Please return all lines from the records below that include the string "useHead".

**EXCERPTED DATA:**
============

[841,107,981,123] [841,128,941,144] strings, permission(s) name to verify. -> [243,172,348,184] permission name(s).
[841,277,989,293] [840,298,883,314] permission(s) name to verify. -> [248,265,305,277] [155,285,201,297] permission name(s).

============

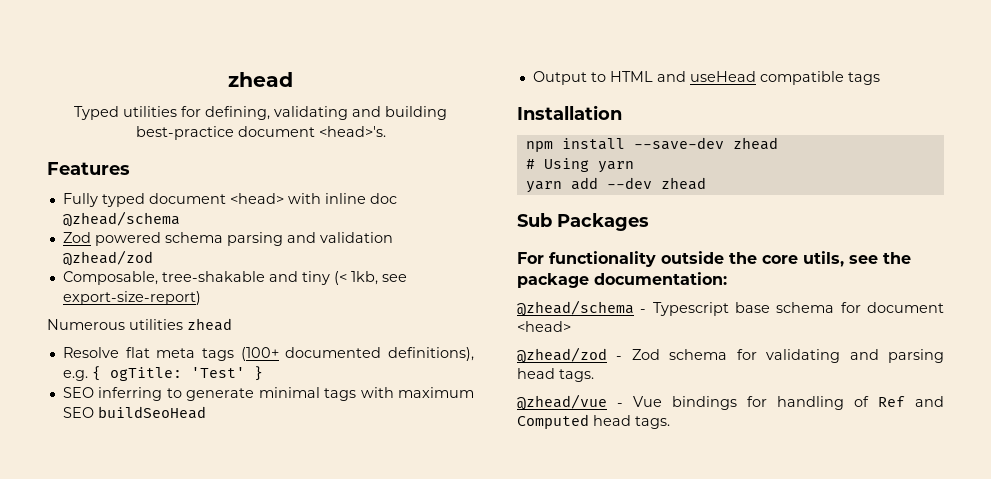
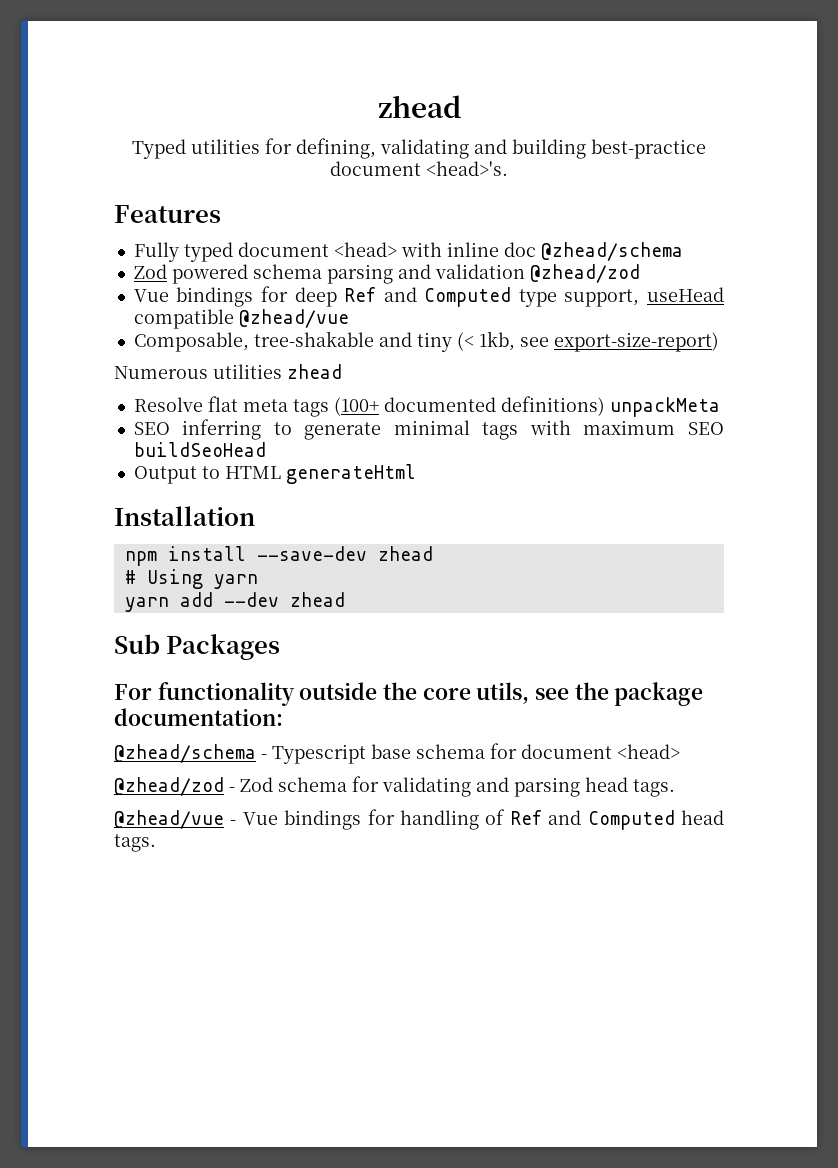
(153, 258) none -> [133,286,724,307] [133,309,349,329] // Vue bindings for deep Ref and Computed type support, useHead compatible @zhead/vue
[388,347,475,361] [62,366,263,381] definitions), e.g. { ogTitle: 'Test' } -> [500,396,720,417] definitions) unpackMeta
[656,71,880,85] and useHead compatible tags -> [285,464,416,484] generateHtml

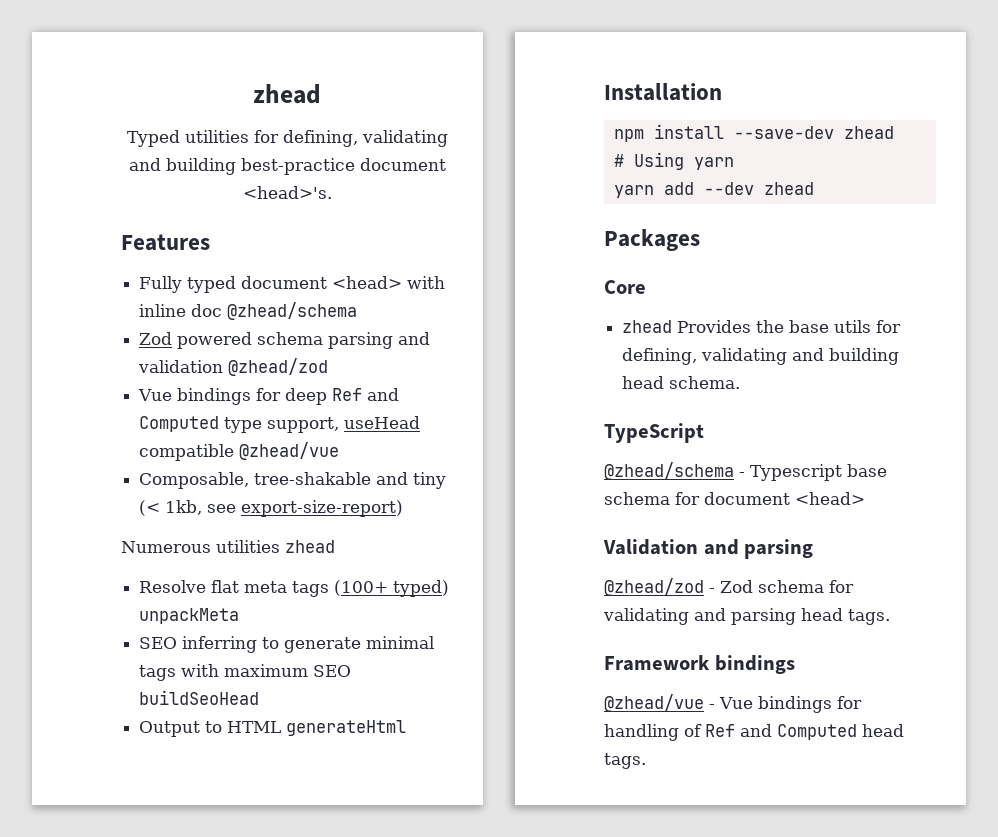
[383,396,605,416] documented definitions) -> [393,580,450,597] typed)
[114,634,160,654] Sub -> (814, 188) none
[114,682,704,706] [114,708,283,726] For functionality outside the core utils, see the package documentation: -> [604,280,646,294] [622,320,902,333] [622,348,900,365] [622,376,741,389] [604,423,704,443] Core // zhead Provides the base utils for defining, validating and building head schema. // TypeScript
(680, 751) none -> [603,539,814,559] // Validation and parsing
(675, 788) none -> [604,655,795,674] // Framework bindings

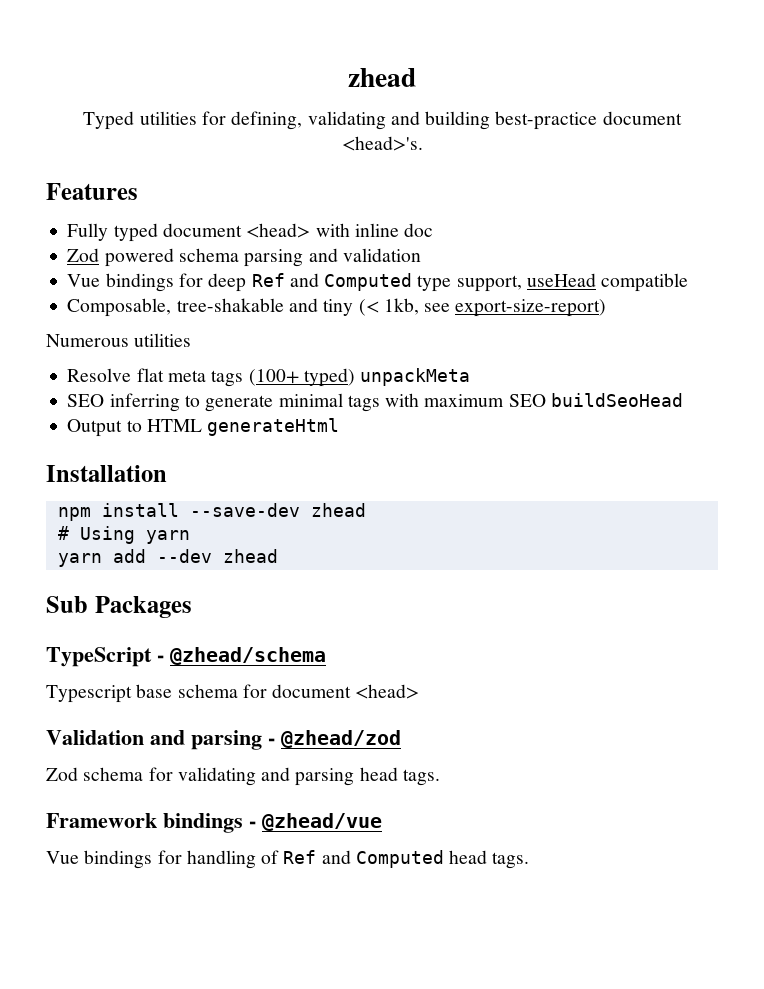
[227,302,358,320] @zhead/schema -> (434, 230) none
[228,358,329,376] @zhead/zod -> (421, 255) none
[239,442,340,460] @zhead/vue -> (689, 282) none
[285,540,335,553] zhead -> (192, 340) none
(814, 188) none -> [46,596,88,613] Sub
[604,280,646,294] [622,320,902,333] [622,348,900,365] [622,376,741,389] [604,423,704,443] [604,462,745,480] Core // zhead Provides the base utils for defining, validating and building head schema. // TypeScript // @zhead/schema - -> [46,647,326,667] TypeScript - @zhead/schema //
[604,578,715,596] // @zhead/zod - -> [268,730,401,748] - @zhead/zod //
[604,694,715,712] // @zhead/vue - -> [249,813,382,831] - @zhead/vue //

============

**WRITTEN ANSWER:**
(153, 258) none -> [133,286,724,307] [133,309,349,329] // Vue bindings for deep Ref and Computed type support, useHead compatible @zhead/vue
[656,71,880,85] and useHead compatible tags -> [285,464,416,484] generateHtml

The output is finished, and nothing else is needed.